Texas HS has new sound, more drama
Evadale High School's drama department had to wait a long time for the resources to replace their auditorium's aging sound system. The system was so inadequate that the Texas school's theatre class preferred to use the gymnasium rather than the auditorium. But now the school has made a substantial upgrade with the installation of a new column line array audio system. And as Brent Thornhill, of installer Southwest Building Systems (SBS) explains, it was worth the wait.
"Their old sound system was a set of horn loudspeakers that had been in place for nearly 50 years," says Thornhill. "Coverage was pretty much non-existent anywhere off-axis of the horns, which meant most of the seats suffered from poor intelligibility. It was pretty frustrating for them."
The original goal was to replace the horns with a distributed system of in-ceiling loudspeakers. But the age of the building resulted in an unforeseen snag. "When we had a look at the ceiling we realized it was made of asbestos tiles," says Thornhill. "Cutting or drilling into those tiles would have caused far more problems."
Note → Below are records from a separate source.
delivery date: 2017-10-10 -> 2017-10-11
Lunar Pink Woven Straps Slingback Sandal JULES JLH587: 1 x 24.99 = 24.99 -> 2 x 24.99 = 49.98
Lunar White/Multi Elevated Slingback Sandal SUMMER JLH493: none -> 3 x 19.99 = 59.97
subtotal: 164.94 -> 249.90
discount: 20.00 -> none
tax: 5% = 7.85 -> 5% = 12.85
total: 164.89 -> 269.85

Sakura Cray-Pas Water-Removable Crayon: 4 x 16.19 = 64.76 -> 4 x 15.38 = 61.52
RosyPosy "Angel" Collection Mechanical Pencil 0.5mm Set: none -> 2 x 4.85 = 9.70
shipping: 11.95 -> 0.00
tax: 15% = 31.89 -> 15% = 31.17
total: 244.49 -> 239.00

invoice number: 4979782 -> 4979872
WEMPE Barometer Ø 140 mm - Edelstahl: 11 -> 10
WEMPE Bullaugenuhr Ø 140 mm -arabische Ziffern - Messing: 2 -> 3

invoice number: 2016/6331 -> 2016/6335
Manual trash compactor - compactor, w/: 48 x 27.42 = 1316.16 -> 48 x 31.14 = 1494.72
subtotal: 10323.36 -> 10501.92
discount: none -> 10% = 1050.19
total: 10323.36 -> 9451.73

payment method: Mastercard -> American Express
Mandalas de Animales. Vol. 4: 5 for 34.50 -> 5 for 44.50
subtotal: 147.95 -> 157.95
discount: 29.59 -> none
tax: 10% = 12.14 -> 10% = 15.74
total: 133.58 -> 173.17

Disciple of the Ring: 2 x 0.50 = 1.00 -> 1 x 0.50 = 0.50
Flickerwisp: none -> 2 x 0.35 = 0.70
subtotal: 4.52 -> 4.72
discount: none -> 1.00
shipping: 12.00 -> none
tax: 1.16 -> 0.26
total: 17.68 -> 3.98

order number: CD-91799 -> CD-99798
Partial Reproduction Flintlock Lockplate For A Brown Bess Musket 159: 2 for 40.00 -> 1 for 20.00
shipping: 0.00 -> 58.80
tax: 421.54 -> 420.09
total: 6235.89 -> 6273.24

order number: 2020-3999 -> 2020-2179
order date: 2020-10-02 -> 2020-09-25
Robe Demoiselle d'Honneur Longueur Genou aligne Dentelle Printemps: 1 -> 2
Instead, SBS recommended dual stacks of Community Professional Loudspeakers' Entasys full-range columns, one on either side of the stage. "The room is fairly wide, so the 180-degree coverage angle of the Entasys was ideal," says Thornhill, who worked with SBS's Justin Player to assemble the new system. "With just four columns, we achieved better, more uniform coverage than we could have with a whole ceiling full of conventional loudspeakers." Four of Community's VLF212 subwoofers provide low frequency reinforcement.